As part of the alpha-diversity analysis there is a Kruskal-Wallis pairwise test. I am a bit lost in terms of interpreting the results. More specifically, I do not know what the H value refers to and whether I should take it into account, and I am not sure of whether I should look at the adjusted q-value or at the p-value for significance.

I have read on the forum that the q-value is a p-value with a Benjamini & Hochberg correction. So is q-value same as the Benjamini-Hochberg critical value - (i/m)Q? I have read online ( http://www.biostathandbook.com/multiplecomparisons.html ) that you need to choose a false discovery rate for this type of correction, and that the largest p-value with p<(i/m)Q is significant, and so are all the other smaller p-values. Does that sound right?

As far as I know, H is the effect size, and should be reported along with the P value. This test uses the H value to determine whether the median rank distribution for at least one sample is statistically significant from another.

probably q-value, though wikipedia (the infallible, canonical source of all knowledge ) suggests using uncorrected p-values for post-hoc testing.

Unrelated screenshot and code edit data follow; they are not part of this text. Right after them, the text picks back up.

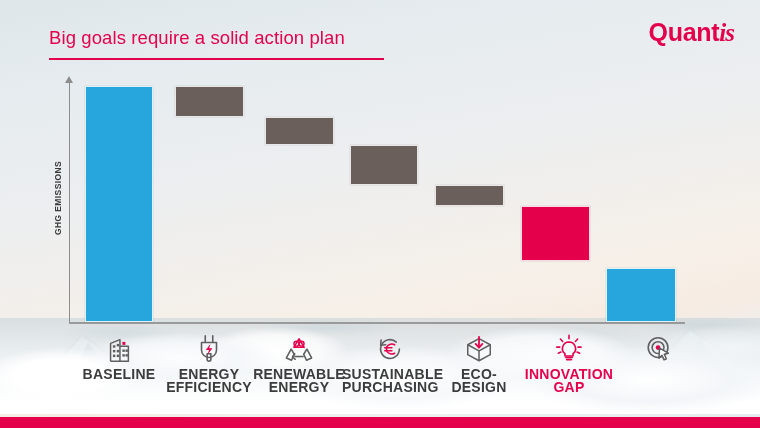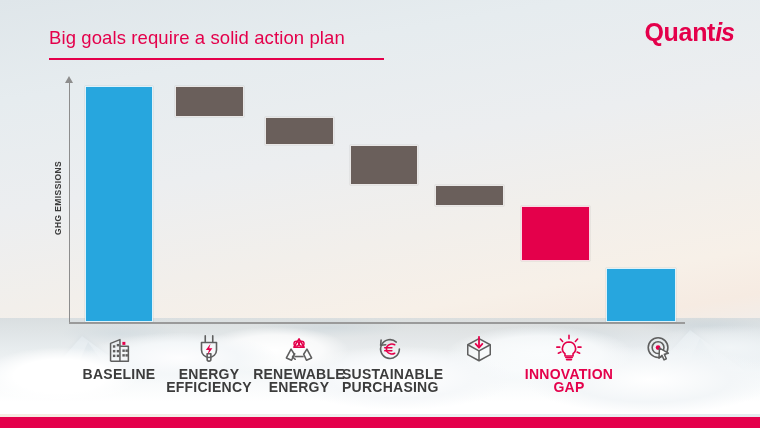--- a/index.html
+++ b/index.html
@@ -87,7 +87,7 @@
     white-space: nowrap; line-height: 1;
   }
   .logo .it {
-    font-family: Liberation Sans, sans-serif;
+    font-family: Liberation Serif, serif;
     font-style: italic; font-weight: 700;
     letter-spacing: -1px;
     text-align: right;

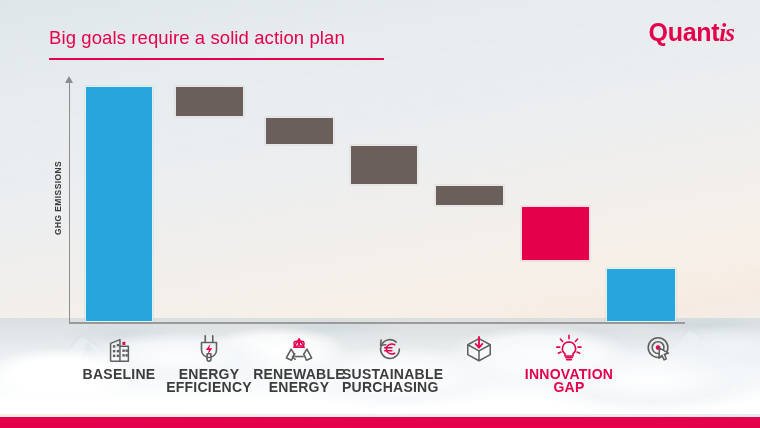--- a/index.html
+++ b/index.html
@@ -244,6 +244,8 @@
     <path d="M12.4 10.6 L16 14.6 L19.6 10.6" fill="none" stroke="#e4004b" stroke-width="1.9" stroke-linejoin="round" stroke-linecap="round"></path>
           </svg>
         </div>
+        <div class="step-label">ECO-
+DESIGN</div>
       </div>
       <div class="step accent" style="left: 521px; text-align: center;">
         <div class="icon-box">

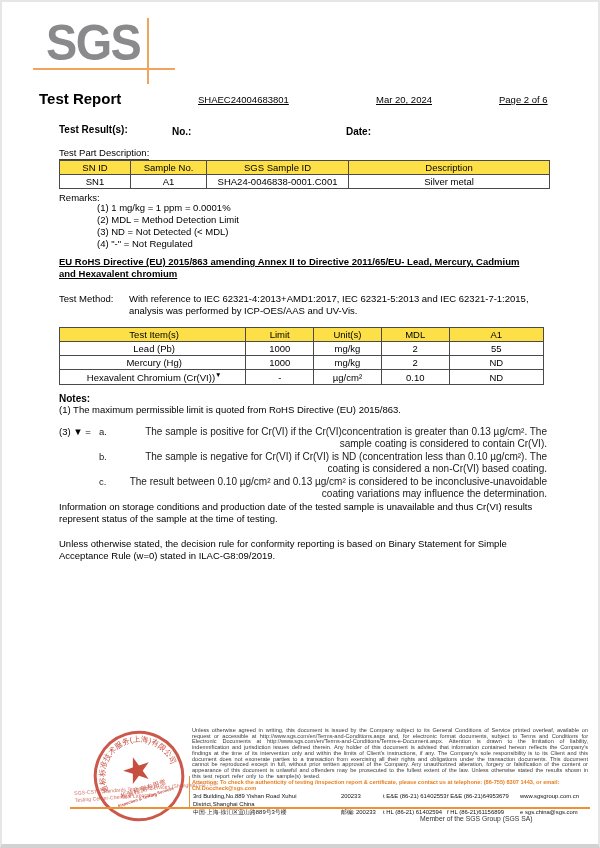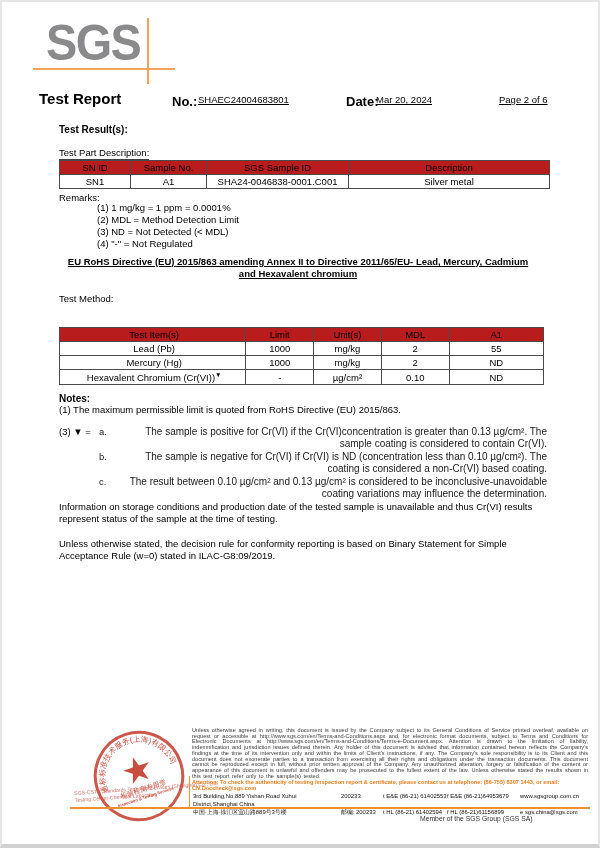--- a/index.html
+++ b/index.html
@@ -22,7 +22,7 @@
   .logo-vline { left:145px; top:16px; width:2px; height:66px; background:#f2a45c; }
 
   .rpt-title { left:37px; top:88px; font-size:15px; font-weight:bold; color:#000; }
-  .hdr-lbl { font-size:13px; font-weight:bold; color:#000; }
+  .hdr-lbl { font-size:10px; font-weight:bold; color:#000;margin-top:32px; }
   .hdr-val { font-size:9.5px; color:#000;text-decoration:underline; }
 
   

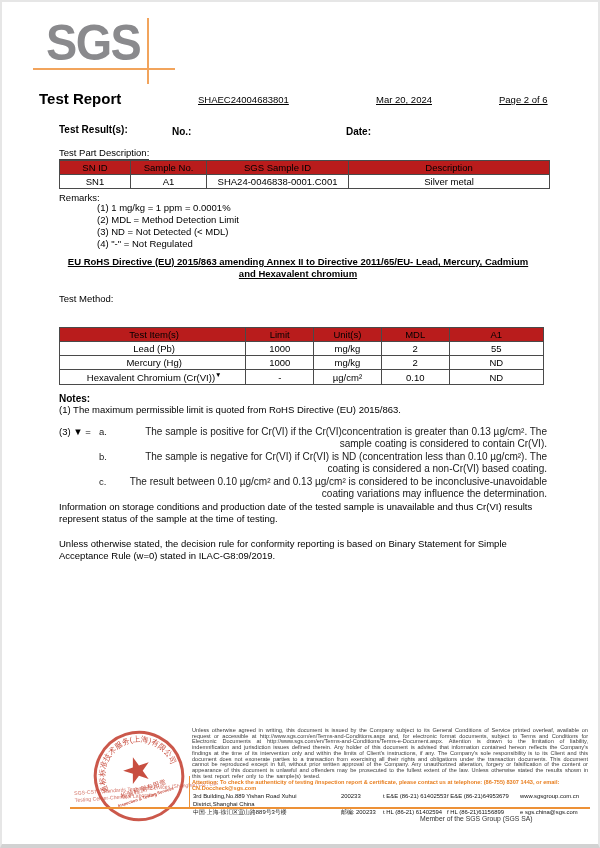--- a/index.html
+++ b/index.html
@@ -37,7 +37,7 @@
     text-align:center; padding:1px 3px; height:14px; color:#000;
     overflow:hidden; white-space:nowrap;
   }
-  .doc-table th { background:#b91c1c; }
+  .doc-table th { background:#fde047; }
   .ta-l { text-align:left; padding-left:6px !important; }
   .fmark { font-size:6.5px; vertical-align:super; }
 

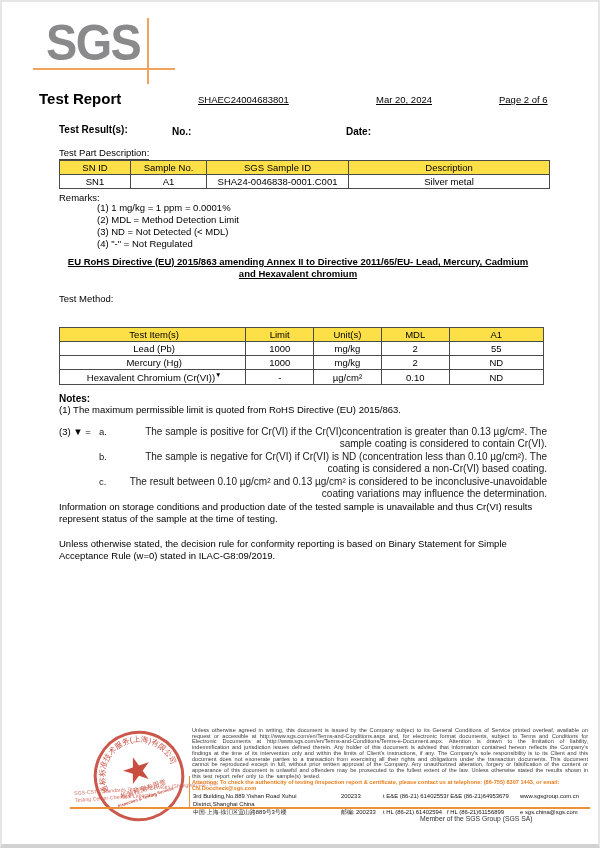--- a/index.html
+++ b/index.html
@@ -45,7 +45,6 @@
   .rohs-heading {
     font-size:9.5px; font-weight:bold; color:#000; line-height:12px;
     text-decoration:underline;
-    text-align:center;
   }
   .note-sub { display:flex; margin-bottom:1px; }
   .note-sub .mk { width:14px; flex:none; font-size:9.5px; line-height:12px; }

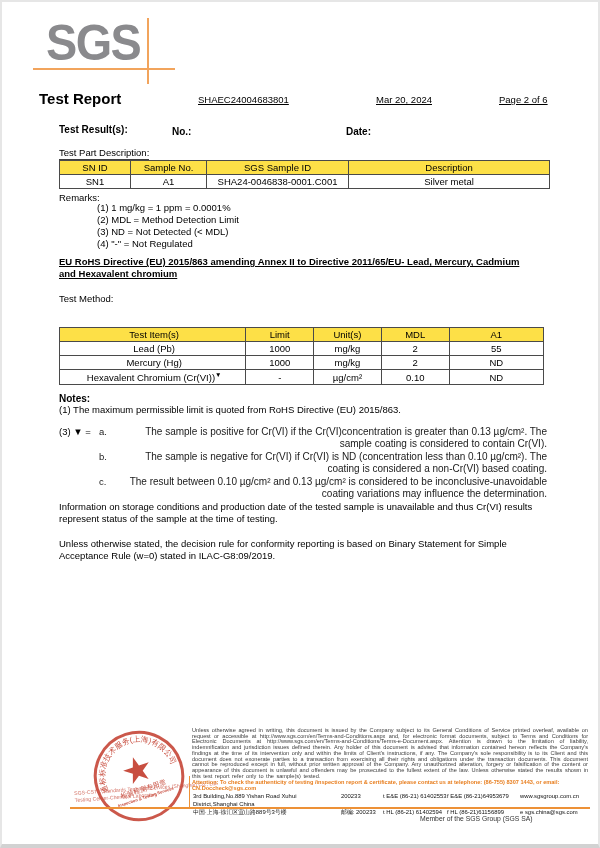--- a/index.html
+++ b/index.html
@@ -128,6 +128,7 @@
   <div class="abs rohs-heading" style="left:57px; top:254px; width:478px;">EU RoHS Directive (EU) 2015/863 amending Annex II to Directive 2011/65/EU- Lead, Mercury, Cadmium and Hexavalent chromium</div>
 
   <div class="abs t" style="left:57px; top:291px;">Test Method:</div>
+  <div class="abs t" style="left:127px; top:291px; width:402px;">With reference to IEC 62321-4:2013+AMD1:2017, IEC 62321-5:2013 and IEC 62321-7-1:2015, analysis was performed by ICP-OES/AAS and UV-Vis.</div>
 
   <table class="abs doc-table" style="left:57px; top:325px; width:485px;">
     <colgroup>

No, q is just the corrected p-value, not the critical Q value. The “Benjamini-Hochberg adjusted P value” is discussed part-way down the page you linked to.

Thanks for the explanation. That does make it a lot clearer!

Following up on that, a more basic question I had was what is the difference between the Kruskal Wallis for the alpha diversity and Anosim/Permanova for beta-diversity in terms of interpreting results? I know that alpha and beta diversity don’t measure the exact thing, but in my head the two statistical tests show the same thing. For example, obtaining a significant value for Kruskal Wallis suggests that the species composition is different between the two categories. But the same conclusion would be drawn from a significant p-value for Permanova/Anosim, wouldn’t it?

Alpha diversity is telling you about the diversity (e.g., richness) within each individual sample. How many species are present? How much of the phylogenetic tree is covered? When comparing groups of samples (e.g., with a Kruskal-Wallis test), you are asking whether these values differ between groups. Does group A have more unique species/phylotypes than group B? A significant P value will indicate that yes, group A is different from group B.

Beta diversity is telling you about how different samples are from one another. This may be phylogenetic (UniFrac) or non-phylogenetic (e.g., Bray-Curtis). This may be weighted by abundance or relate to the presence/absence of individual organisms. You really need to understand what the diversity metric measures (this is true for both alpha and beta diversity). A permanova test is going to tell you whether those differences partition based on some metadata value — is at least one group significantly different from at least one other group. A significant result is essentially telling you that samples in group A are more similar to each other than they are to samples in group B, and vice versa.

So these tests are telling you very different things, and the specific interpretation depends greatly on the metrics that you are using.